--- INFORMATION SHOWN ---

========

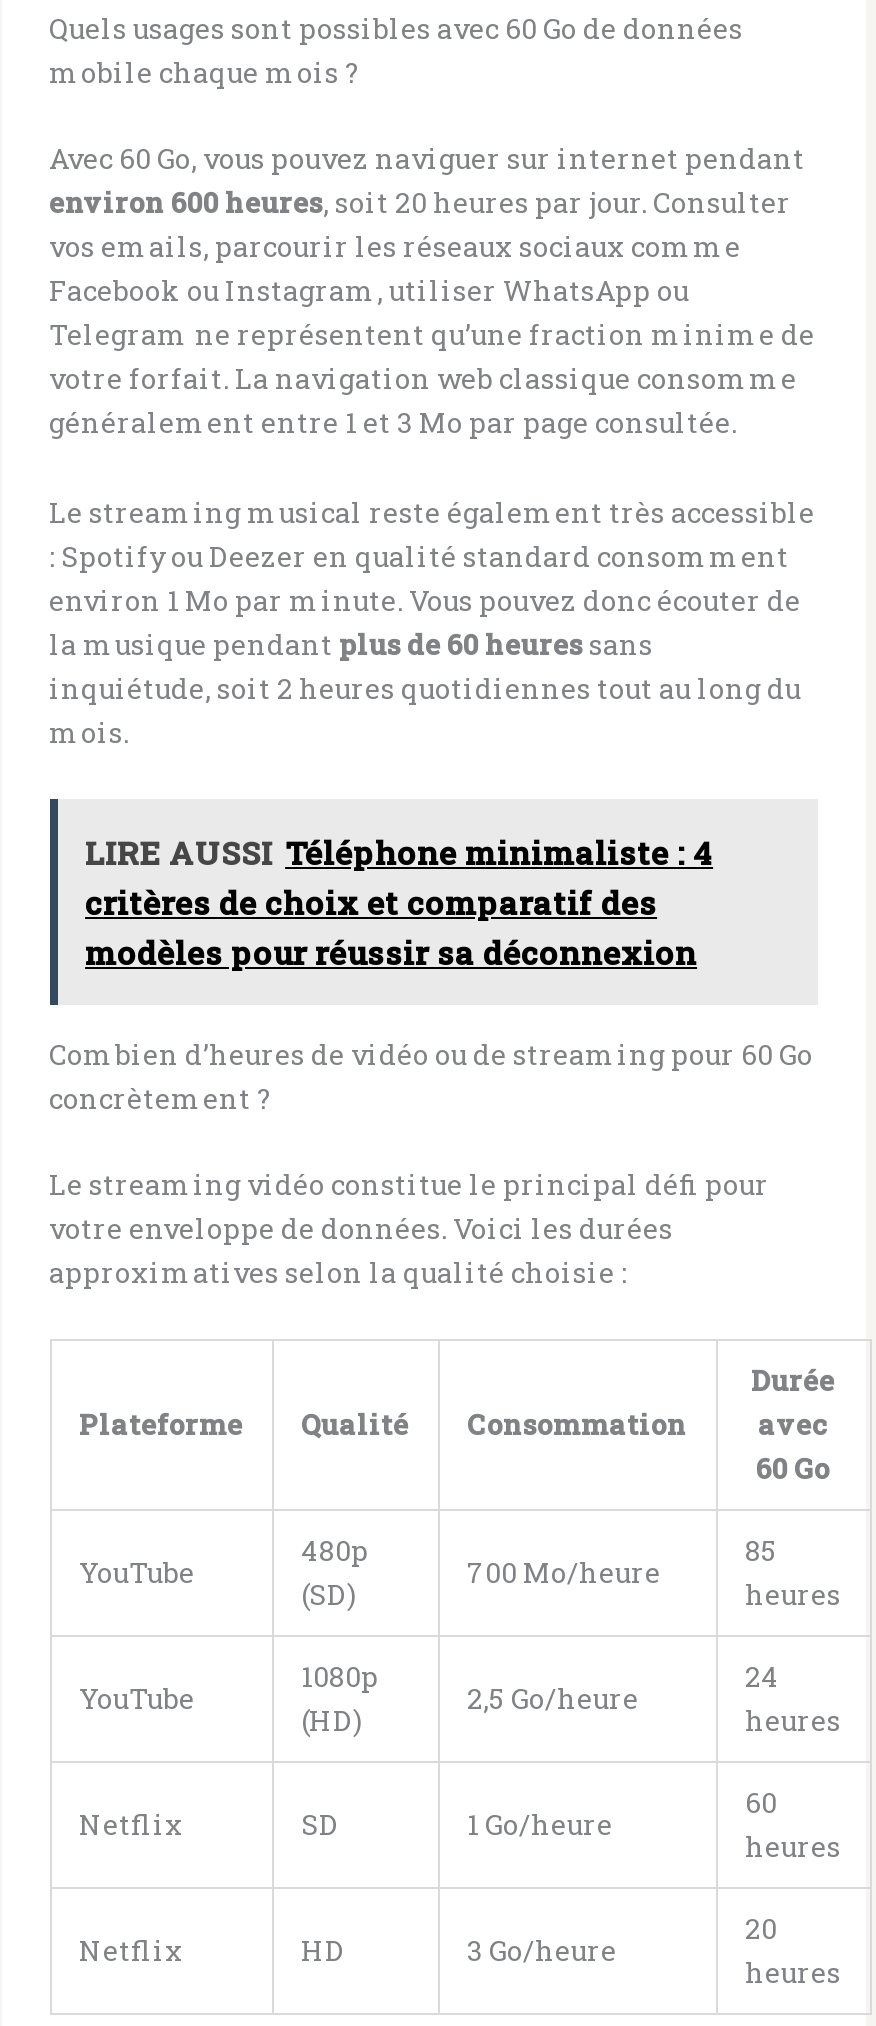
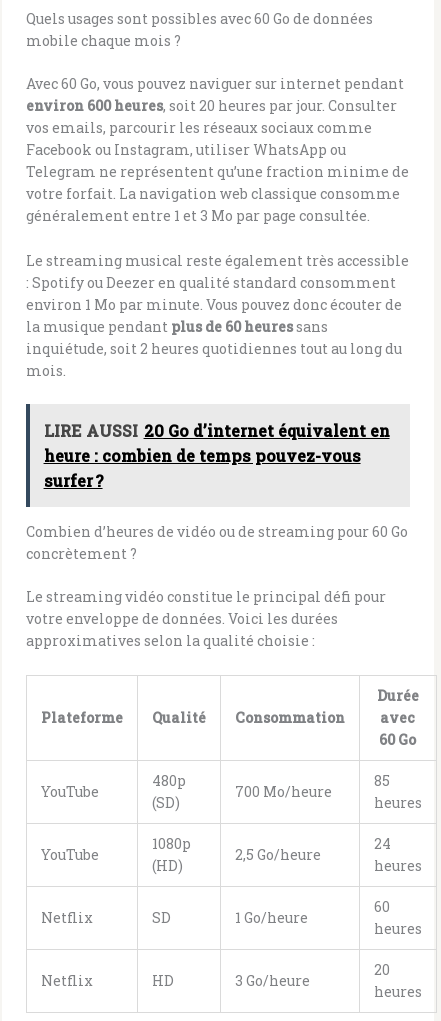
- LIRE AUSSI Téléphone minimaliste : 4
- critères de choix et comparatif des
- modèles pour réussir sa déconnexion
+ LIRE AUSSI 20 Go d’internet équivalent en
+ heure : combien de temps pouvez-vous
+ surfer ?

========

--- PROBLEM DESCRIPTION ---
If a line of the entries holds the word "LIRE", copy it out.

--- EXERCISE RESULT ---
- LIRE AUSSI Téléphone minimaliste : 4
+ LIRE AUSSI 20 Go d’internet équivalent en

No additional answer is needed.